She can hear more raiders deeper in the building-- the handful who were loitering near the entrance having been very tidily dispatched by her switchblade, and a straggler picked off by MacCready’s rifle, even if it was a less-than-ideal choice for inside a building-- and normally she might leave and let this sort itself out. But the leather-faced Mayor of Goodneighbor had said “reconnaissance”, and Alice might not have gone to war her own self, but she knew very well that peeking inside and killing five people didn’t count. Also, she had just spent quite a bit of “caps” (god, she almost wished the Nuka-Killer _was_ still around, she’d have loved to know what he thought of _that_ ) hiring MacCready, and she supposed raiders probably had some valuables on their various persons. If they didn’t, they weren’t very good _raiders_ , were they?

“Loot the corpses, will you, darling?” she says, jamming a bobby pin into the door that had flummoxed the raiders, and is gratified by MacCready’s slightly shaky smile and lopsided salute. He’s a good boy. He’ll learn.

And if he doesn’t, she can always make him useful in a more round-about way. She doesn’t expect there are any meat inspectors around, these days.

The door leads to a basement, which has been thoroughly excavated into a sewer. MacCready’s rifle is not particularly valuable in these confined quarters-- it is also _very loud_ \-- and after two ricochets and watching him get locked up with a raider waving a tire-iron around for a few minutes, she relegates him to “be quiet and look pretty” duty. He accepts this with less grace than chagrin and a lot of muttering that she graciously ignores because she’s _working_. 

She’ll have to see about getting him a pistol, or perhaps a machine gun.

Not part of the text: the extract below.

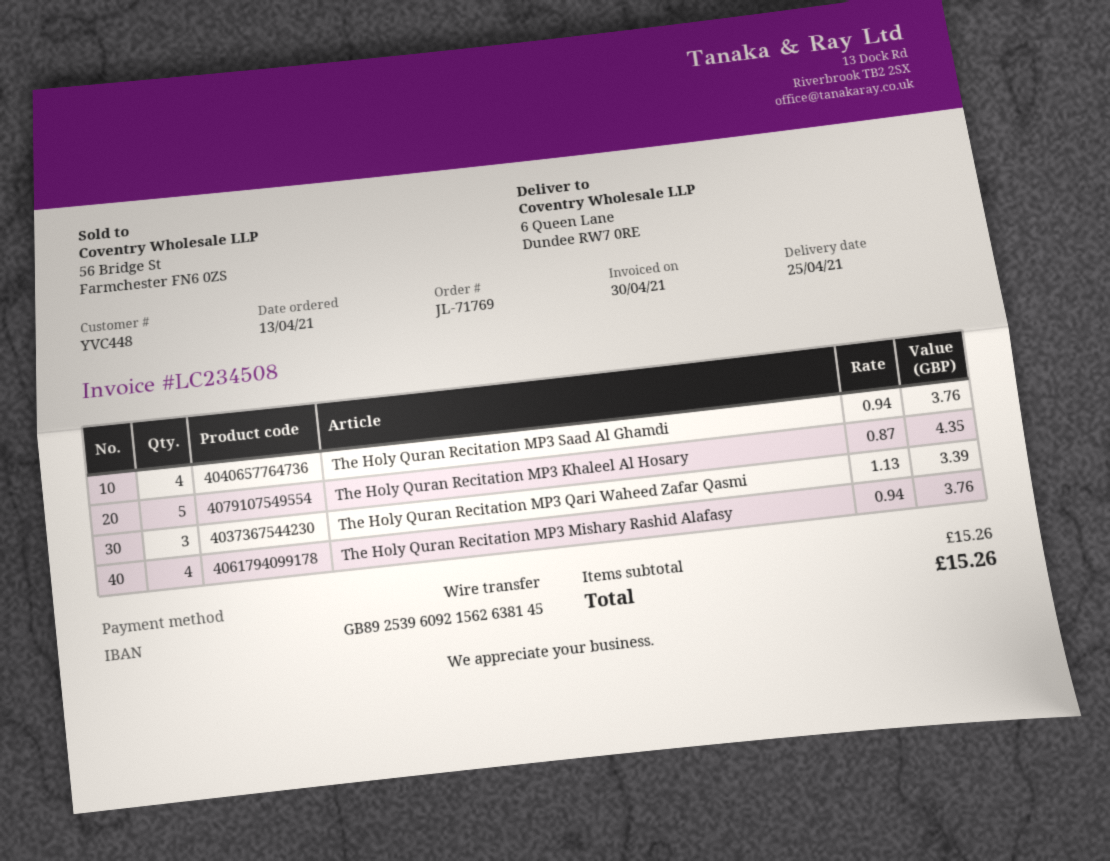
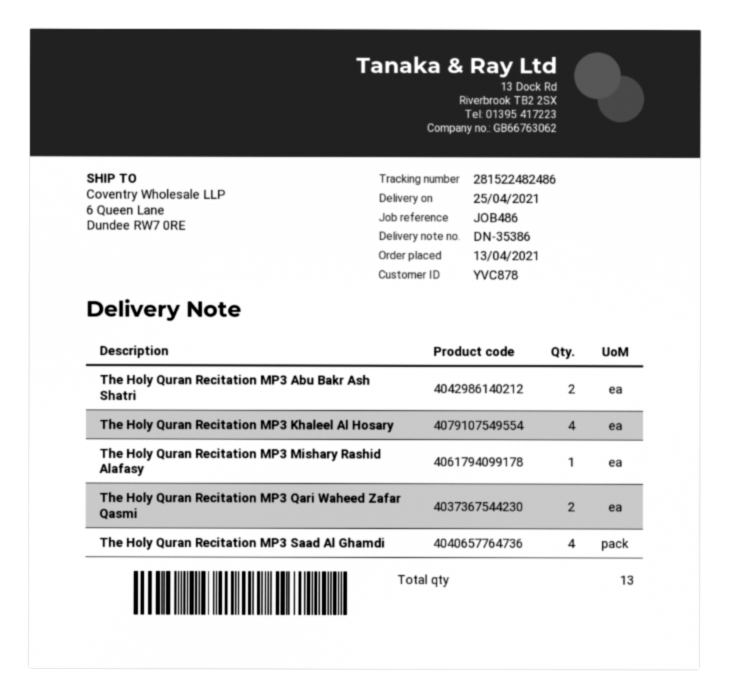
customer number: YVC448 -> YVC878
The Holy Quran Recitation MP3 Khaleel Al Hosary: 5 -> 4
The Holy Quran Recitation MP3 Qari Waheed Zafar Qasmi: 3 -> 2
The Holy Quran Recitation MP3 Mishary Rashid Alafasy: 4 -> 1
The Holy Quran Recitation MP3 Abu Bakr Ash Shatri: none -> 2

She almost certainly has something semi-automatic back at the Red Rocket. Kellogg will know.

“You can’t hide forever, Pickman!” someone screams further in, although in tunnels like these it’s difficult to know from whence _precisely_ it’s coming. It doesn’t sound far, though.

(There’s an edge in it, restrained hysteria, that she’s very familiar with; always inspires warm, _satisfied_ pleasure in her ribcage.)

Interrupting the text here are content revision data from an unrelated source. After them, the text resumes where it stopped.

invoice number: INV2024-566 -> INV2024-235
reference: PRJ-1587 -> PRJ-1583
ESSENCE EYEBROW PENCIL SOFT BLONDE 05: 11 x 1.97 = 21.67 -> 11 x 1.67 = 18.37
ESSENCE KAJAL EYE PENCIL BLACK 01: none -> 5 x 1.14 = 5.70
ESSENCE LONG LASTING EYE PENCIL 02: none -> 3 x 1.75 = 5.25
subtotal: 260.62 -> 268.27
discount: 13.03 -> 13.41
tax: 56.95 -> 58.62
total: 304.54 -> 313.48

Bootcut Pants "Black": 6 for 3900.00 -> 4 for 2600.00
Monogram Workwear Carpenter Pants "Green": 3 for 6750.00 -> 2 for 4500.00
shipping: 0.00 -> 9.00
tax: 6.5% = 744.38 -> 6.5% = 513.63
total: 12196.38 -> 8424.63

She has to half-skip half-scrabble up a bit of crumbled brickwork, which is not exactly quiet work, but the raiders are definitely louder here, loud enough to hear themselves instead of her. Once she clears the edge there’s a sudden drop and an interesting view. She skims her fingertips along the threshold, assessing the raiders and their cornered prey(?) with interest. Three scruffily-armored, extremely angry (extremely frightened) men, in a loose semi-circle around a man in what was probably a nice suit, once, with both hands raised in surrender despite his very mild smile. Pickman, she presumes.

 _Reconnaissance,_ she thinks, a savage smile cutting across her face, cat-that-caught-the-canary.

Then she jumps down, hears MacCready cut off a swear word behind her and chamber a round, takes three quick steps, and wraps her free hand around the raider’s face to stop him from half-turning while she shoves her switchblade directly up through the base of his skull. He makes a very satisfying, strangled choking sound while he drops, and then things get very busy and loud.

* * *

“I’ve been to Pickman’s,” she says, dropping onto a couch across from Hancock in a loose, boneless sprawl, her body as artfully displayed on faded cushions as bleaching bones and sleek, red meat on her table. There was hot arterial blood on her face hours ago; it’s flaking from her skin in coppery particles now. A smirk crawls across her face at irregular intervals. MacCready shuffles awkwardly in the doorway.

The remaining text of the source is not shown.